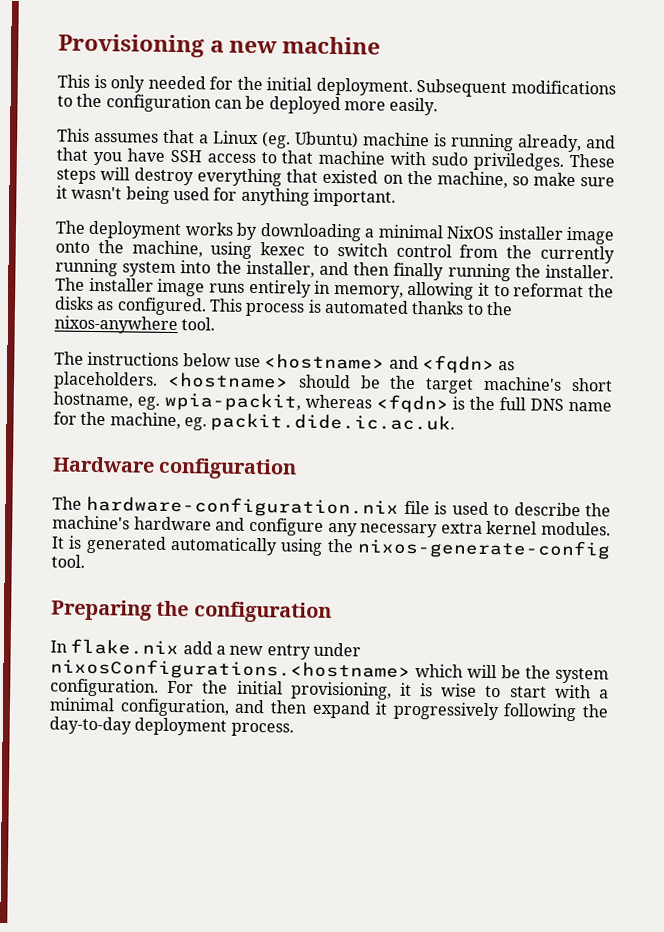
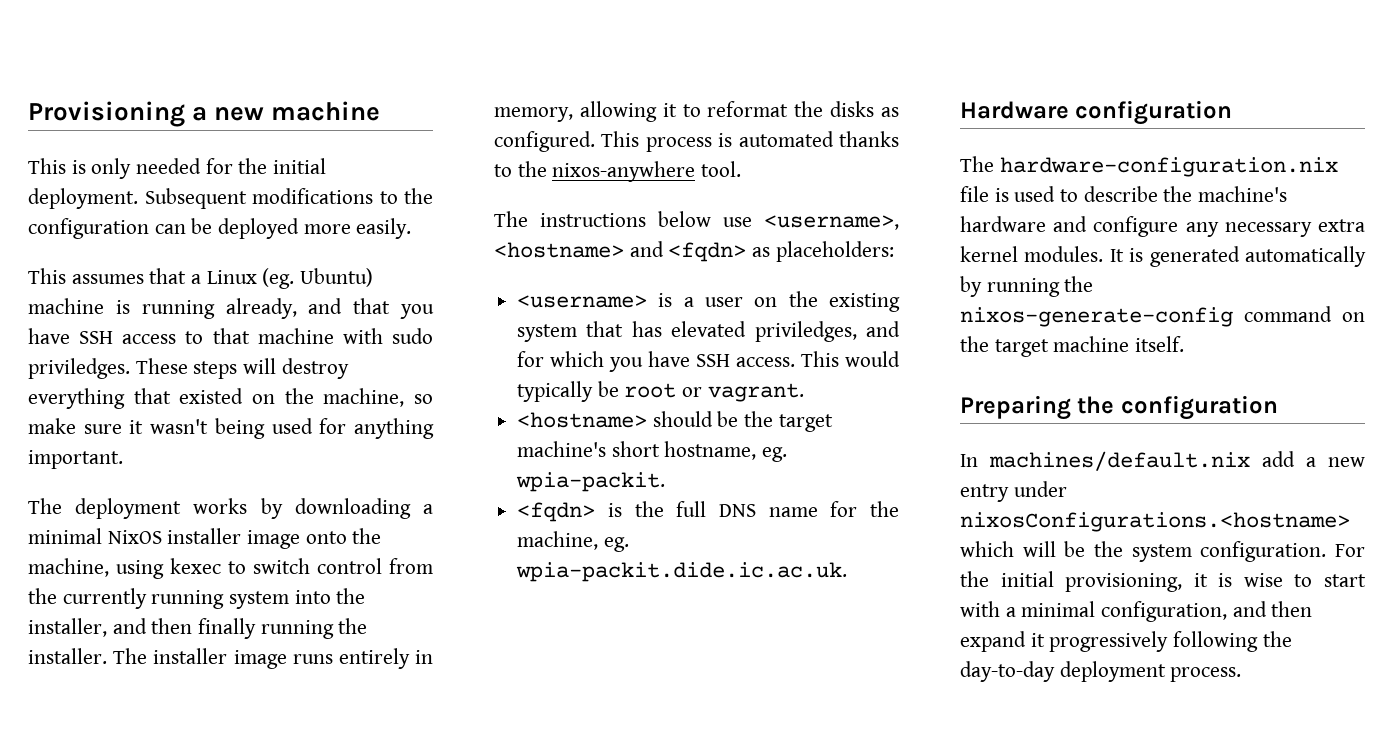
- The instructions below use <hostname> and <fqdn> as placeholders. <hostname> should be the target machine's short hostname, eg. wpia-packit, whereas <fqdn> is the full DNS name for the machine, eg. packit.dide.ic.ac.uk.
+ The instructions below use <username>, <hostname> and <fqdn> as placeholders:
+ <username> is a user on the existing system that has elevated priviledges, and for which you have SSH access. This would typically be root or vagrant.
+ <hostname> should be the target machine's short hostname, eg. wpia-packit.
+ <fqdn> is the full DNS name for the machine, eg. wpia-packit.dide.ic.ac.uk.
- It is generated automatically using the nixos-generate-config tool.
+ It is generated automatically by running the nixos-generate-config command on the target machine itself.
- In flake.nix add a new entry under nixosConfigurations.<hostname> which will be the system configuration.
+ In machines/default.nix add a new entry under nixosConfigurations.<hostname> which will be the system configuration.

> Directions for this task:
Give back, word for word, the lines from the one with "hostname, eg. wpia-packit." through the last line of the entries, both included, and no other line.

> Answer for the task:
+ <hostname> should be the target machine's short hostname, eg. wpia-packit.
+ <fqdn> is the full DNS name for the machine, eg. wpia-packit.dide.ic.ac.uk.
- It is generated automatically using the nixos-generate-config tool.
+ It is generated automatically by running the nixos-generate-config command on the target machine itself.
- In flake.nix add a new entry under nixosConfigurations.<hostname> which will be the system configuration.
+ In machines/default.nix add a new entry under nixosConfigurations.<hostname> which will be the system configuration.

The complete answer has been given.